(Supplied material Opens)

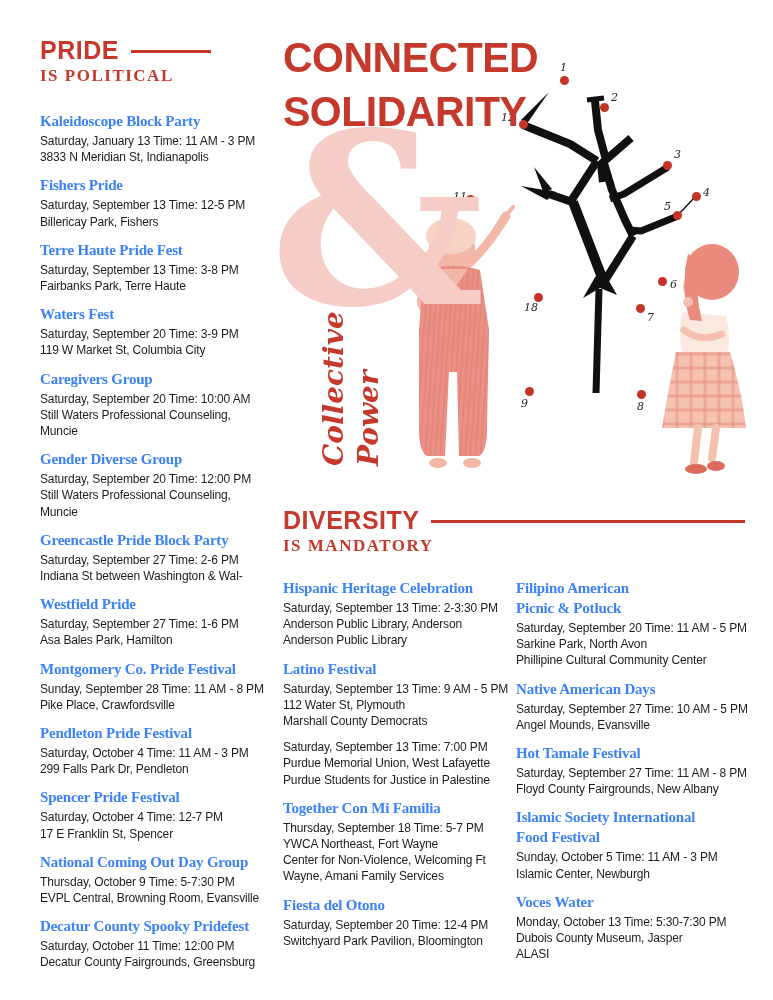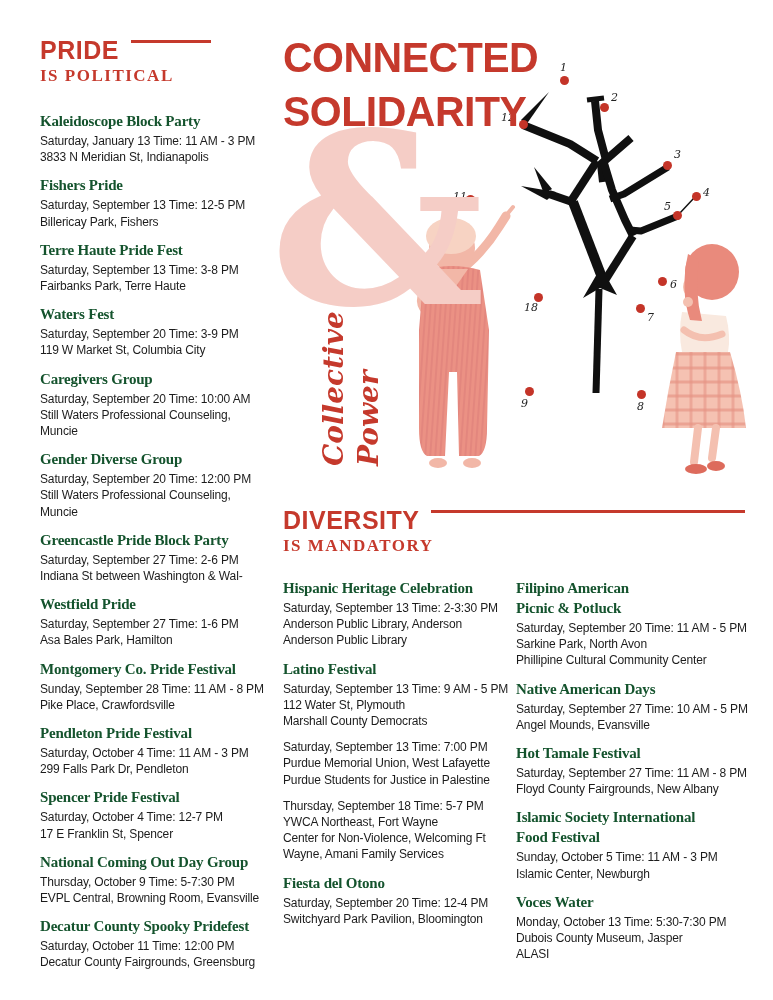--- a/index.html
+++ b/index.html
@@ -17,7 +17,7 @@
   }
   
   .sec-head{position:absolute;}
-  .sec-head .row{display:flex;}
+  .sec-head .row{display:flex;align-items:center;}
   .sec-title{
     font-family:"Liberation Sans",sans-serif;font-weight:bold;
     font-size:25px;letter-spacing:.5px;color:var(--red);line-height:1;

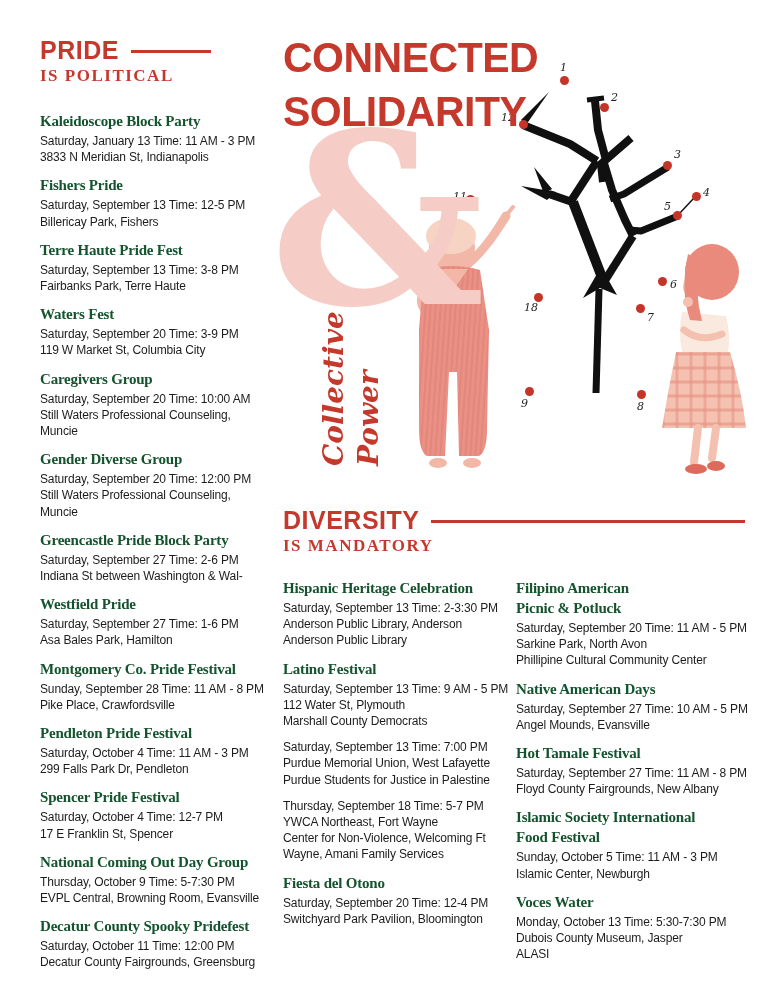--- a/index.html
+++ b/index.html
@@ -32,7 +32,7 @@
   .event{margin-bottom:10px;}
   .event h3{
     font-family:"Liberation Serif",serif;font-weight:bold;
-    font-size:15px;line-height:20px;color:#14532d;white-space:pre-line;
+    font-size:15px;line-height:20px;color:#3b82f6;white-space:pre-line;
     margin-bottom:2px;letter-spacing:-.2px;
   }
   .event p{

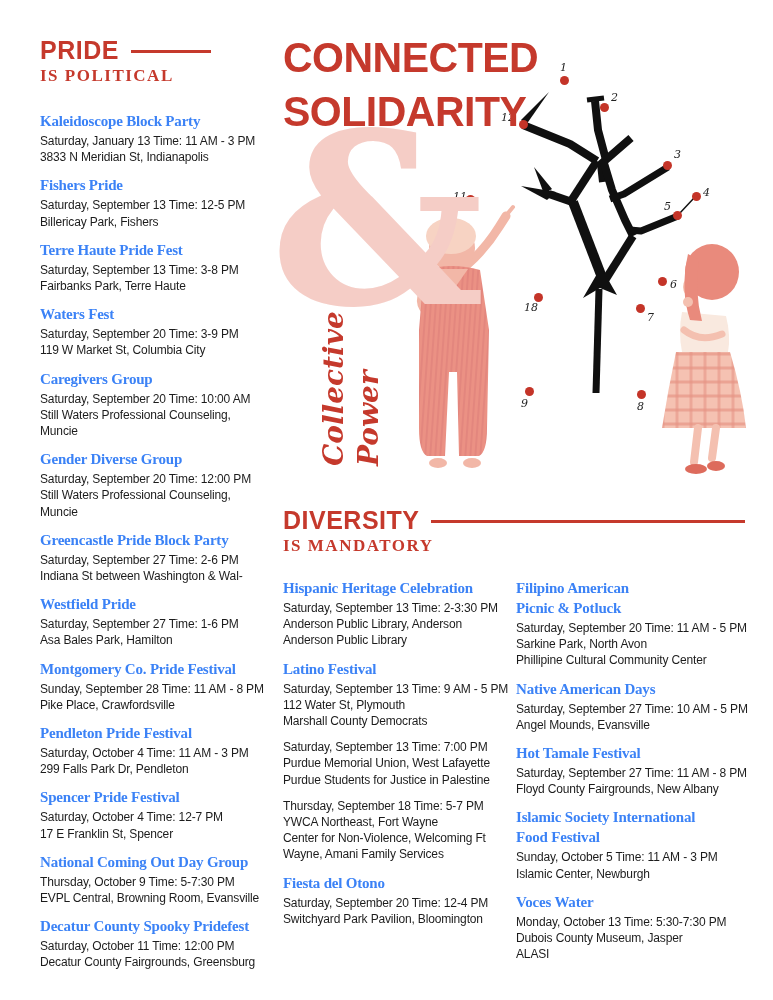--- a/index.html
+++ b/index.html
@@ -286,6 +286,7 @@
       </div>
 
       <div class="event">
+        <h3>Together Con Mi Familia</h3>
         <p>Thursday, September 18 Time: 5-7 PM
 YWCA Northeast, Fort Wayne
 Center for Non-Violence, Welcoming Ft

(Supplied material Closes)

__About this exercise__.
Your copy should match the records above word for word, but without images.

__Task answer__.
--- a/index.html
+++ b/index.html
@@ -17,7 +17,7 @@
   }
   
   .sec-head{position:absolute;}
-  .sec-head .row{display:flex;}
+  .sec-head .row{display:flex;align-items:center;}
   .sec-title{
     font-family:"Liberation Sans",sans-serif;font-weight:bold;
     font-size:25px;letter-spacing:.5px;color:var(--red);line-height:1;

--- a/index.html
+++ b/index.html
@@ -32,7 +32,7 @@
   .event{margin-bottom:10px;}
   .event h3{
     font-family:"Liberation Serif",serif;font-weight:bold;
-    font-size:15px;line-height:20px;color:#14532d;white-space:pre-line;
+    font-size:15px;line-height:20px;color:#3b82f6;white-space:pre-line;
     margin-bottom:2px;letter-spacing:-.2px;
   }
   .event p{

--- a/index.html
+++ b/index.html
@@ -286,6 +286,7 @@
       </div>
 
       <div class="event">
+        <h3>Together Con Mi Familia</h3>
         <p>Thursday, September 18 Time: 5-7 PM
 YWCA Northeast, Fort Wayne
 Center for Non-Violence, Welcoming Ft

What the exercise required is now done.